AI observability is a practical AI evaluation concept for cto / qa teams that need shared language before they choose tools, redesign work, or brief an AI assistant. In AIErudit, the term names the capability, risk, or workflow pattern that helps people ask better questions, set clearer constraints, and decide which course or guide should come next. This glossary keeps the explanation at definition level: it explains what the concept is, why it matters, where it appears in business AI work, and what a learner should verify before using it in a real process.

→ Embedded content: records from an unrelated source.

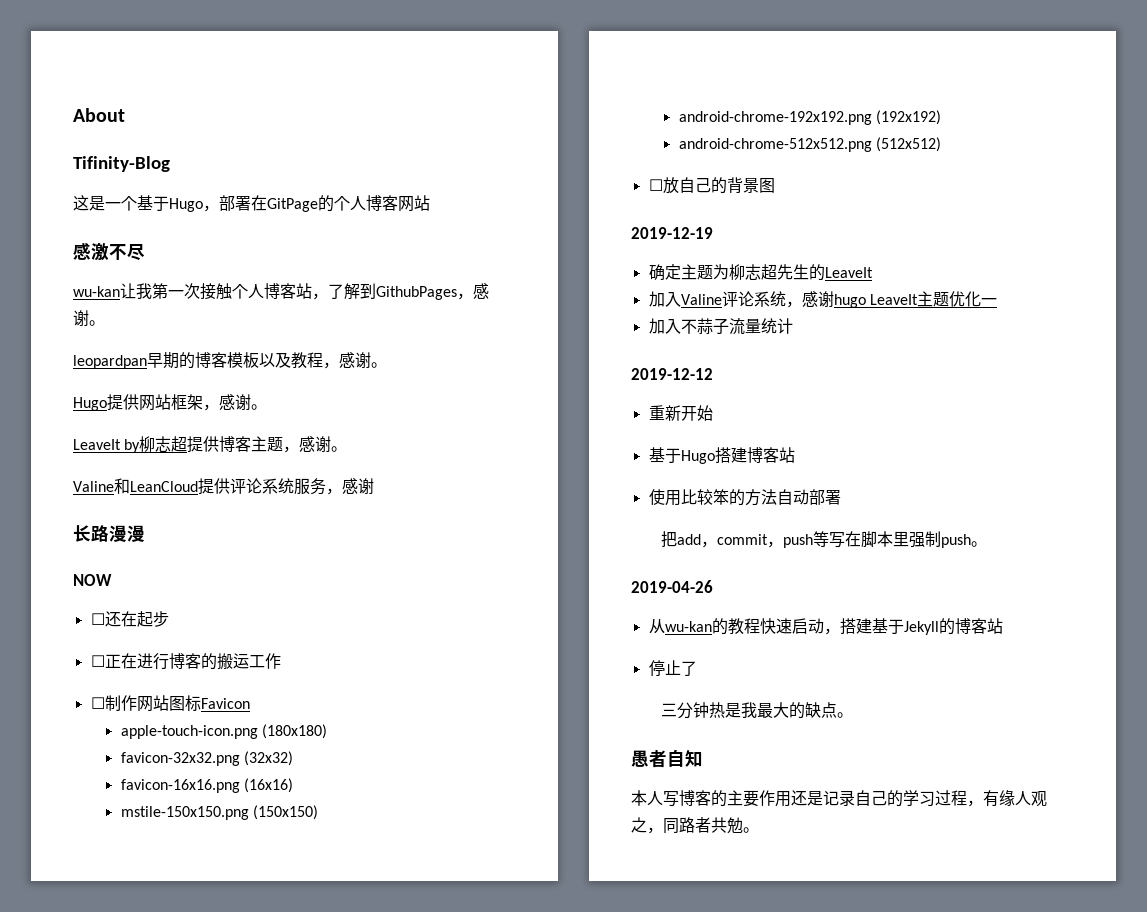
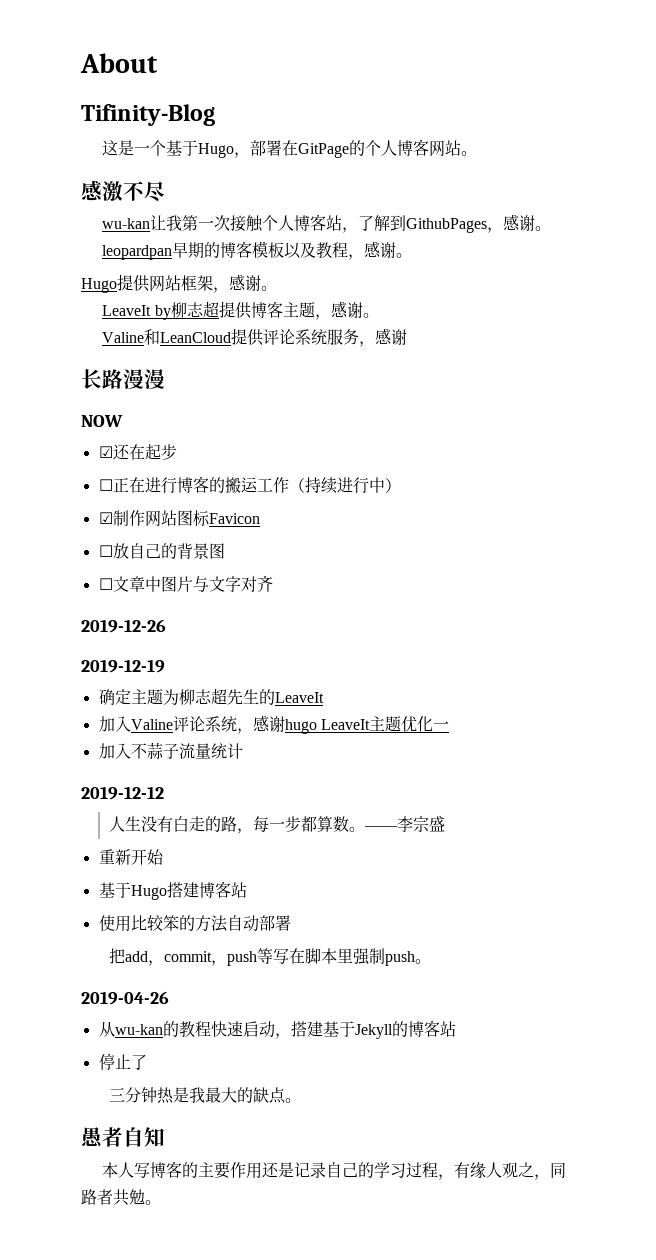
(430, 203) none -> [461,151,478,156] 。
[90,613,105,625] ☐ -> [98,446,113,458] ☑
[90,697,105,709] // ☐ -> [288,477,401,494] [98,512,113,524] （持续进行中） // ☑
[120,724,328,739] [120,751,294,766] [120,778,294,793] [120,805,319,820] [678,110,942,125] [678,137,942,152] // apple-touch-icon.png (180x180) // favicon-32x32.png (32x32) // favicon-16x16.png (16x16) // mstile-150x150.png (150x150) // android-chrome-192x192.png (192x192) // android-chrome-512x512.png (512x512) -> (260, 518) none
(775, 185) none -> [98,575,273,592] [81,619,166,633] // ☐文章中图片与文字对齐 // 2019-12-26
(713, 374) none -> [108,816,445,834] // 人生没有白走的路，每一步都算数。——李宗盛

The related ai-evals-observability-red-teaming surface carries the deeper exercises, implementation choices, or role-specific playbook, so this page stays concise for search, AI assistants, team onboarding, and citation-friendly summaries.

Key points

  • Use AI observability as shared vocabulary before selecting tools or assigning workflow ownership.
  • Keep this page definition-level; the linked course carries the deeper practice.
  • Link to evals; do not duplicate course rubric.

Common questions

What does AI observability mean in business AI work?

AI observability describes a practical AI concept that cto / qa readers can use to align language, risk, and next-step learning before a project starts.

Where should I learn AI observability in more depth?

Start with this definition, then use the related AIErudit course for exercises, implementation tradeoffs, and role-specific examples.